EXERCISE: Look for the word "distributed" in the entries and copy every line where it shows up.

THE INPUT:
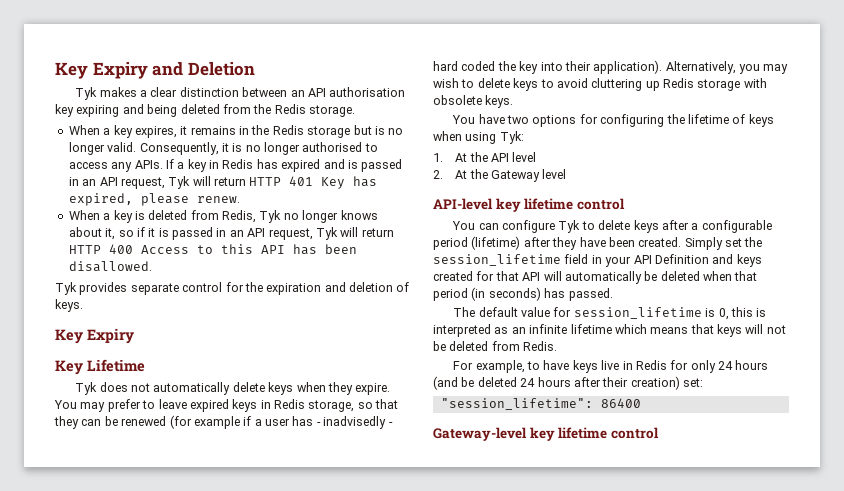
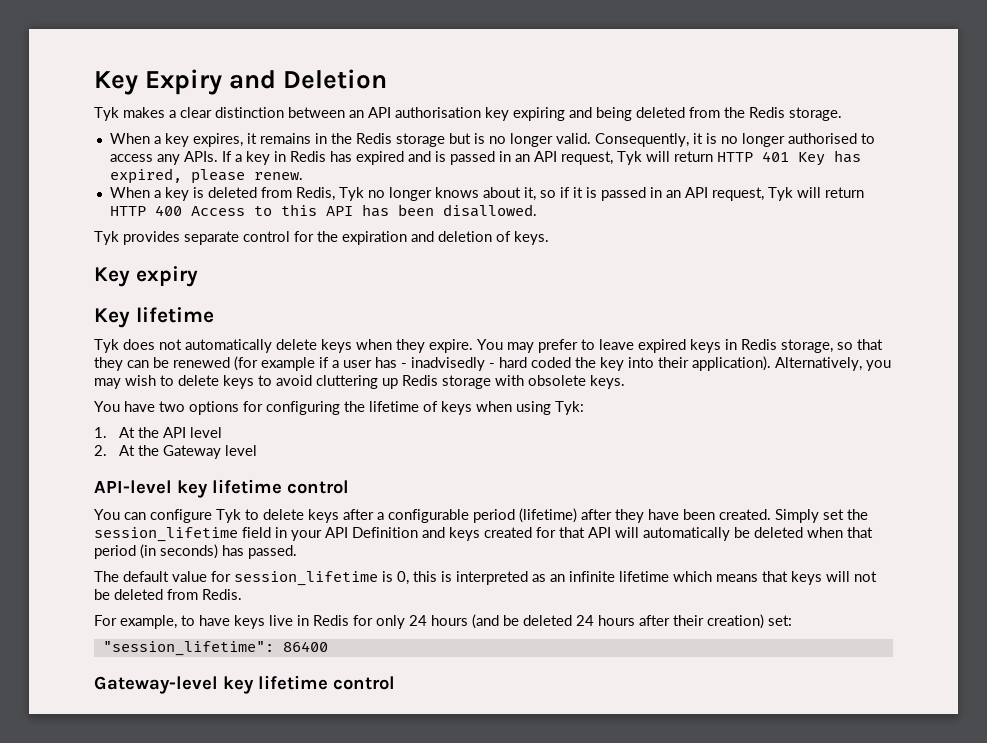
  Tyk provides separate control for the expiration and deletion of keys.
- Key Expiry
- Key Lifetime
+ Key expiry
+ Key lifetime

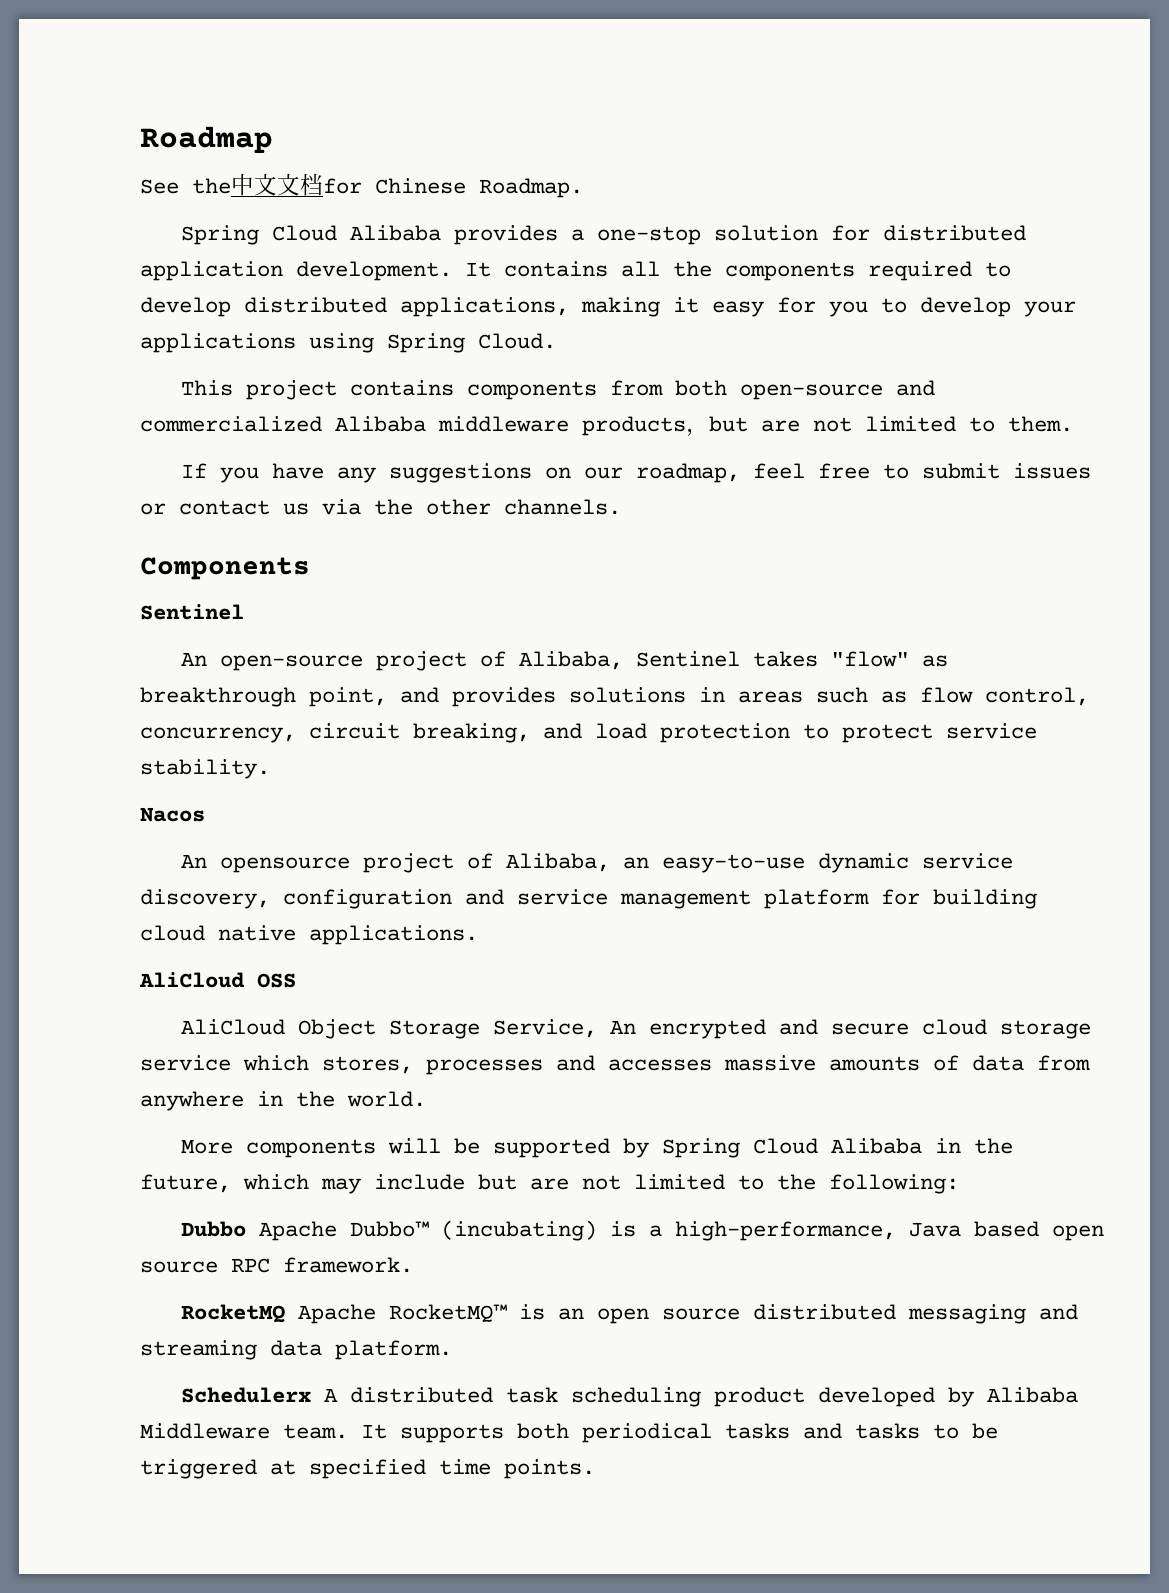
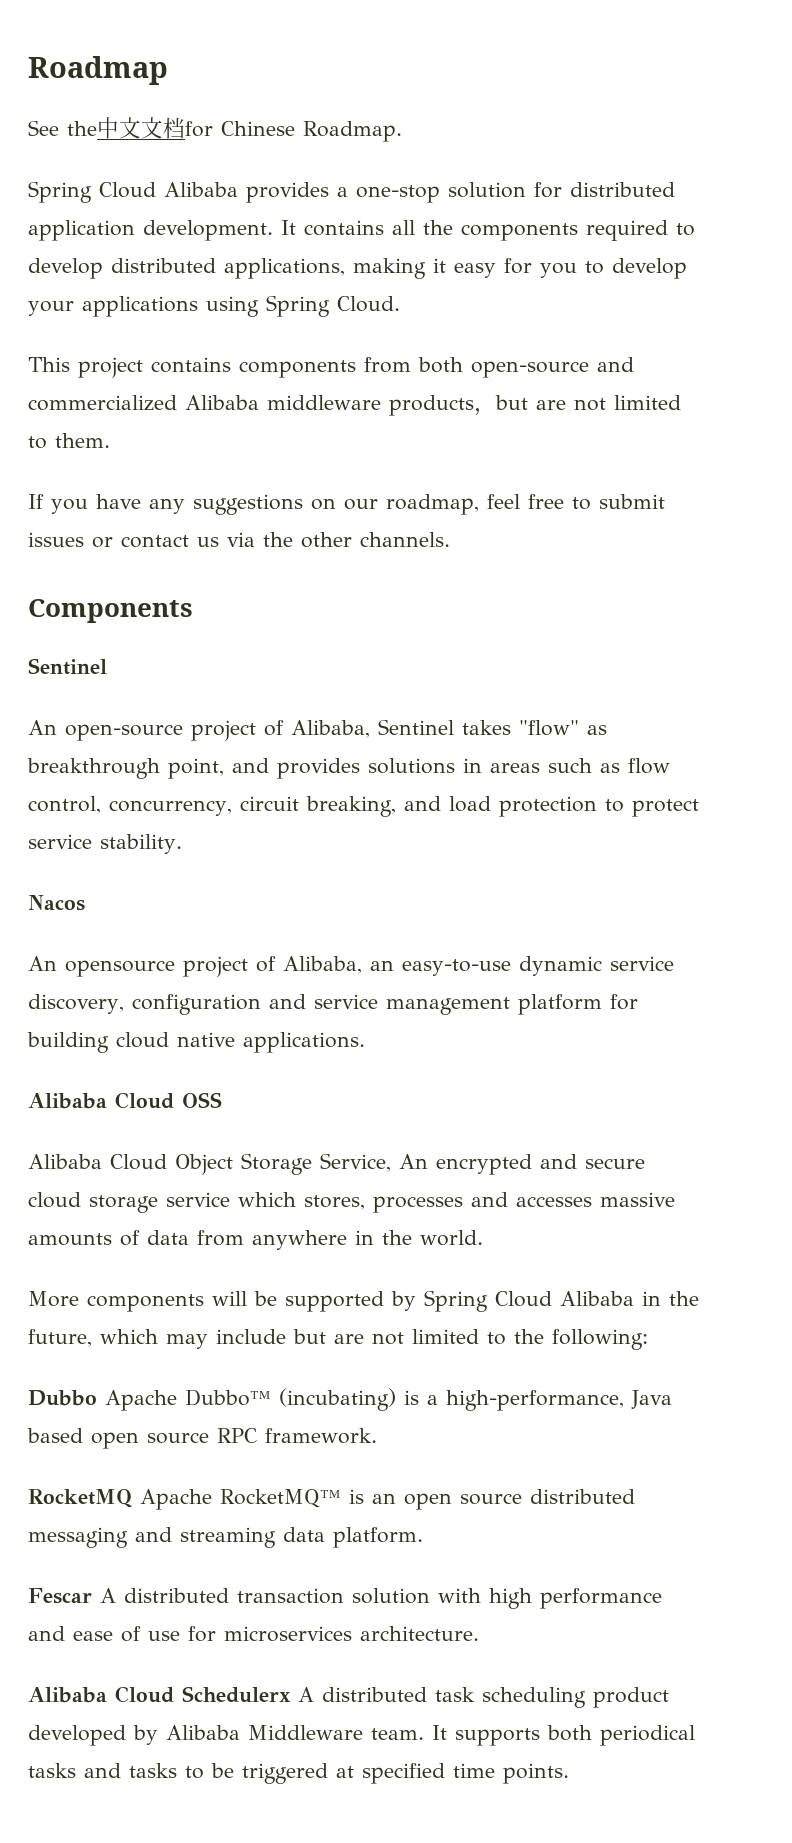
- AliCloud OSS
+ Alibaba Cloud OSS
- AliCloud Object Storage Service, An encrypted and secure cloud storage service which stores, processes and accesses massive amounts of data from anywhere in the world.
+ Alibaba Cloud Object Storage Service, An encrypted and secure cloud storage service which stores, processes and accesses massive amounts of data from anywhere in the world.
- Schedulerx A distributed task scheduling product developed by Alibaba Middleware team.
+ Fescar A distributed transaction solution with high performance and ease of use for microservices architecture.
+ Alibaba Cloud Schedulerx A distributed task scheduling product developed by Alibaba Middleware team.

WORKED SOLUTION:
- Schedulerx A distributed task scheduling product developed by Alibaba Middleware team.
+ Fescar A distributed transaction solution with high performance and ease of use for microservices architecture.
+ Alibaba Cloud Schedulerx A distributed task scheduling product developed by Alibaba Middleware team.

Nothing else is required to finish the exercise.